Wednesday, July 10, 2013

Is God the Problem When It Comes to High House Prices and High Rents in San Francisco?

Josh Barro at Business Insider reports:
Last month, I spoke with Trulia's Chief Economist Jed Kolko about why San Francisco home prices are so high and he said, in reference to the city's geography, "God wanted San Francisco to be expensive."
The fact of the matter is that it is government regulations that prevent property development and thus limit housing. The Tenderloin district  of San Francisco, right smack in the middle of the city, could easily be an area of magnificent structures but zoning laws prevent development of the area, so instead you have dilapidated structures.

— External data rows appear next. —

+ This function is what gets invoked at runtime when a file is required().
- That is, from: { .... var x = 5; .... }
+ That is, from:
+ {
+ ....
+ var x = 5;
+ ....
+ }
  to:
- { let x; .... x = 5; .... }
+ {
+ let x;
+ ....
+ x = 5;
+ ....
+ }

Indeed, architect Cesar Pelli says the San Francisco skyline has become boring because of the oppressive zoning laws.

On top of the zoning laws in SF, there are suffocating rent controls, which push up the rent of the very limited available rental space. What Barro explains about rents in NYC, also applies to SF:
Rent control raises your rent if you're not rent controlled. While the average rent for available apartments in New York City is now over $3,000, the U.S. Census Bureau says renters in New York City were only paying a median of $1,125 in 2011. What gives?

The answer is, there are lots of cheap apartments in New York. You just can't get one of them, because they're rent controlled, and tenants with great rent controlled deals cling to their apartments until they die.[...]In cities without rent control, rents for available apartments form a normal distribution around the Census median rent. Here's a chart of Philadelphia rents in 1997:

But in cities with rent control, most of the available housing stock exceeds the median rent.

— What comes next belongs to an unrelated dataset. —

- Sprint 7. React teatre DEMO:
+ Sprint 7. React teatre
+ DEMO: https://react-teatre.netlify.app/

[...]when you look at data from the Furman Center at New York University, it's not hard to see why.

In Manhattan below 96th Street, 35% of rent regulated apartments are occupied by a tenant who has lived there for more than 20 years. Less than 3% of market-rate tenants have been around that long.

Many of those rent regulated tenants would have moved if they had to pay market rent, whether within the city or to Florida; when they hold onto their great deals, they reduce supply available to new renters, and that drives up prices for everybody else.

The same goes for San Francisco, except it is worse, rental laws so favor tenants that many apartment owners choose to  leave their apartments vacant. One SF apartment owner explained in NyTi the situation:

The City by the Bay is going through one of its worst housing shortages in memory. With typical high demand intensified by a regional boom in tech jobs, apartment open houses are mob scenes of desperate applicants clutching their credit reports. The citywide median rental price for a one-bedroom is $2,764 a month, but jumps to $3,500 in trendy areas.

One reason for the shortage? Me.

I’ve recently joined the ranks of San Francisco landlords who have decided that it’s better to keep an apartment empty than to lease it to tenants. Together, we have left vacant about 10,600 rental units. That’s about five percent of the city’s total — or enough space to house up to 30,000 people in a city that barely tops 800,000.